* _Records for processing_:
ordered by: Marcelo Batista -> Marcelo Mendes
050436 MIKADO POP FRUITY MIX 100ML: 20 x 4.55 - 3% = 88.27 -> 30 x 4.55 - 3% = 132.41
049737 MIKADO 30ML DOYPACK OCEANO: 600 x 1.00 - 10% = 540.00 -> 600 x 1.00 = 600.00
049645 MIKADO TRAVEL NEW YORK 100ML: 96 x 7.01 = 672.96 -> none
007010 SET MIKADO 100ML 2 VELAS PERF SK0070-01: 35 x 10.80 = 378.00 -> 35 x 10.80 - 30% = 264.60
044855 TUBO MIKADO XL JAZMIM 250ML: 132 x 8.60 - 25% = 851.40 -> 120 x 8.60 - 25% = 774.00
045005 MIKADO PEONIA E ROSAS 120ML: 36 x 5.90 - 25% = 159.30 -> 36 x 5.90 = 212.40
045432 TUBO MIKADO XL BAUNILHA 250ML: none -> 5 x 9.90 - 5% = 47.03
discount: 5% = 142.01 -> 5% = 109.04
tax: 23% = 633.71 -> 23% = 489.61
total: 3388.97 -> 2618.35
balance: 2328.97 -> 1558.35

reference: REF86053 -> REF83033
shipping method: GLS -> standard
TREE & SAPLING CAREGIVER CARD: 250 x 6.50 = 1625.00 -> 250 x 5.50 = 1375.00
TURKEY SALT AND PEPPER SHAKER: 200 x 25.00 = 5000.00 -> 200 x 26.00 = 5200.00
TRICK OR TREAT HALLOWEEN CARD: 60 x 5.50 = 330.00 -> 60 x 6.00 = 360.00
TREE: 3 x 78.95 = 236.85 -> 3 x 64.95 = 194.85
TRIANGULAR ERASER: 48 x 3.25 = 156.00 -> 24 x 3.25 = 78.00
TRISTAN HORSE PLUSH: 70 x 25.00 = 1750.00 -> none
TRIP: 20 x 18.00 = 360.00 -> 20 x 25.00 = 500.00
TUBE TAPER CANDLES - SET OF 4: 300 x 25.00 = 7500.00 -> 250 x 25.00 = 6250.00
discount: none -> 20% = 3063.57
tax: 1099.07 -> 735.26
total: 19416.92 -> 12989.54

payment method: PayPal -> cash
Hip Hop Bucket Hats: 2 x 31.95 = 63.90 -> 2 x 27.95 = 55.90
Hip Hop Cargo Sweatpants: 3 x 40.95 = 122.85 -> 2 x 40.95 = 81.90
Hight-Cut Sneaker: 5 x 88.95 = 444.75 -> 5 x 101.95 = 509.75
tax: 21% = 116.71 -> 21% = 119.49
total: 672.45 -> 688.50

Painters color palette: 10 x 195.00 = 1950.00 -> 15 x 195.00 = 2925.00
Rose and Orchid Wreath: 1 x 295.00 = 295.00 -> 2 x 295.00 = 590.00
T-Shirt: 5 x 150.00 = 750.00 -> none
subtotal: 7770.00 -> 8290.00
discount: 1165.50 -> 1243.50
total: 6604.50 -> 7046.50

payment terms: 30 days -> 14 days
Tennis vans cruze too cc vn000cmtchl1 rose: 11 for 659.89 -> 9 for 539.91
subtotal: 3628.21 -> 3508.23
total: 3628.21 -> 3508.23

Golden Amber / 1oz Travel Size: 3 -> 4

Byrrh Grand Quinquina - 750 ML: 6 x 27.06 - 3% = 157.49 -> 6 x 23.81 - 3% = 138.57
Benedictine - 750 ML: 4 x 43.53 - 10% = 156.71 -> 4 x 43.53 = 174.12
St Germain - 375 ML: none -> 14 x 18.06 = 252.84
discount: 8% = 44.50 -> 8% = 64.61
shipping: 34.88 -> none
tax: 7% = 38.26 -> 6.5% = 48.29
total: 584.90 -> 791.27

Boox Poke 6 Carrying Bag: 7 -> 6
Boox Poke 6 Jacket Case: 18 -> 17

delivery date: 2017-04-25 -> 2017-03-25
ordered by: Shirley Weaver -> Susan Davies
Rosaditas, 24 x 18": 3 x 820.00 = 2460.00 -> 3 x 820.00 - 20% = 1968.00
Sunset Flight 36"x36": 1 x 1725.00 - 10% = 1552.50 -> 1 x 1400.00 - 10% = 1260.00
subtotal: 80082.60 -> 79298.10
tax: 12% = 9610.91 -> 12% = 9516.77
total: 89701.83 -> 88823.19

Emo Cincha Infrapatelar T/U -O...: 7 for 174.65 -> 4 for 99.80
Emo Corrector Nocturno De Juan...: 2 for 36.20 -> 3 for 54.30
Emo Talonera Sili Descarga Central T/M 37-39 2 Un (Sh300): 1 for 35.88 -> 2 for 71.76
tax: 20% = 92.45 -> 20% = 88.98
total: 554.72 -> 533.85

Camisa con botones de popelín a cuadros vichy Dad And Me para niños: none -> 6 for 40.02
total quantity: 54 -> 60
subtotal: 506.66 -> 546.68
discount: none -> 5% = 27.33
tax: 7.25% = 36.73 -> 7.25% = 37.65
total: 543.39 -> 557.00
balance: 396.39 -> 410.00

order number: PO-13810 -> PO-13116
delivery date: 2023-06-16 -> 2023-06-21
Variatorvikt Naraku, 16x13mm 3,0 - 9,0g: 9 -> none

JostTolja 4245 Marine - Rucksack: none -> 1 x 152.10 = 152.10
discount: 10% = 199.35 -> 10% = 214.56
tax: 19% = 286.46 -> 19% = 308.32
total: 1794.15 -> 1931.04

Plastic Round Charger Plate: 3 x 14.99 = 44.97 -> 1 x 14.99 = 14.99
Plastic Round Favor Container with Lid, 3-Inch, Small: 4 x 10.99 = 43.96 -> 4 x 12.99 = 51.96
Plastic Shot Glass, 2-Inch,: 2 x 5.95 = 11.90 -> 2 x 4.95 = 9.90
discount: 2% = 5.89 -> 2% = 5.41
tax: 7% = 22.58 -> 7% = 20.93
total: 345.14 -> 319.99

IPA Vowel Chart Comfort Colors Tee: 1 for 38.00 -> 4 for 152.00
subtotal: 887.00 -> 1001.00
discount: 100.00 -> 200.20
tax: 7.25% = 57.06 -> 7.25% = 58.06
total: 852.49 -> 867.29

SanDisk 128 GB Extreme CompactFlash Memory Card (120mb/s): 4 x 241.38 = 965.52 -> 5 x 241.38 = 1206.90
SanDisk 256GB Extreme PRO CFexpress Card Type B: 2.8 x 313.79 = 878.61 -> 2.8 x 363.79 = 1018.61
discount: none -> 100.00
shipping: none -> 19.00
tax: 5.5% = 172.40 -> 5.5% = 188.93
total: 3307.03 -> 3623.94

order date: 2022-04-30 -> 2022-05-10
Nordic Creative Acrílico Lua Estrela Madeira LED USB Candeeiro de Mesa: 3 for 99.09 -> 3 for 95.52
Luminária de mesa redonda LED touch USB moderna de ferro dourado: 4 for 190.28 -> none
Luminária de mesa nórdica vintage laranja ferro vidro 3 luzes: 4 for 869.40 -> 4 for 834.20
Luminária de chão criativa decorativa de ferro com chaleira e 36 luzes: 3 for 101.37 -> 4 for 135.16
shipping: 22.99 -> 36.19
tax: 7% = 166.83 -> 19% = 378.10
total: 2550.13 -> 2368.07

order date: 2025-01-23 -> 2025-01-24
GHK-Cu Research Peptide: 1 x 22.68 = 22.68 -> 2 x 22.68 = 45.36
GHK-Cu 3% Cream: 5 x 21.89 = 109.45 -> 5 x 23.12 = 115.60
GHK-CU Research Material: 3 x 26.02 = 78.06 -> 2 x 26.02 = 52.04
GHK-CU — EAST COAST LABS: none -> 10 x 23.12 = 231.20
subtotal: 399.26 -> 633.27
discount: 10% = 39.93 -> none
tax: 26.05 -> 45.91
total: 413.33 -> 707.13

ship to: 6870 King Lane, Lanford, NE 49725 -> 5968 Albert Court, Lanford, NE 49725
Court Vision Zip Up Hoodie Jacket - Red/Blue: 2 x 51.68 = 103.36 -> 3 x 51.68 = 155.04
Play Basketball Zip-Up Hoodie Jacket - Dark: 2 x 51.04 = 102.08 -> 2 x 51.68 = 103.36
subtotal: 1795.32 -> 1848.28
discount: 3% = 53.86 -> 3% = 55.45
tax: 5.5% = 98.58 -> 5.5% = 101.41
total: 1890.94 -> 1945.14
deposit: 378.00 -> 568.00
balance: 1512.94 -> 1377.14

* _Problem statement_: If a line of the data above contains "Court", copy it out.

* _Response to this exercise_:
ship to: 6870 King Lane, Lanford, NE 49725 -> 5968 Albert Court, Lanford, NE 49725
Court Vision Zip Up Hoodie Jacket - Red/Blue: 2 x 51.68 = 103.36 -> 3 x 51.68 = 155.04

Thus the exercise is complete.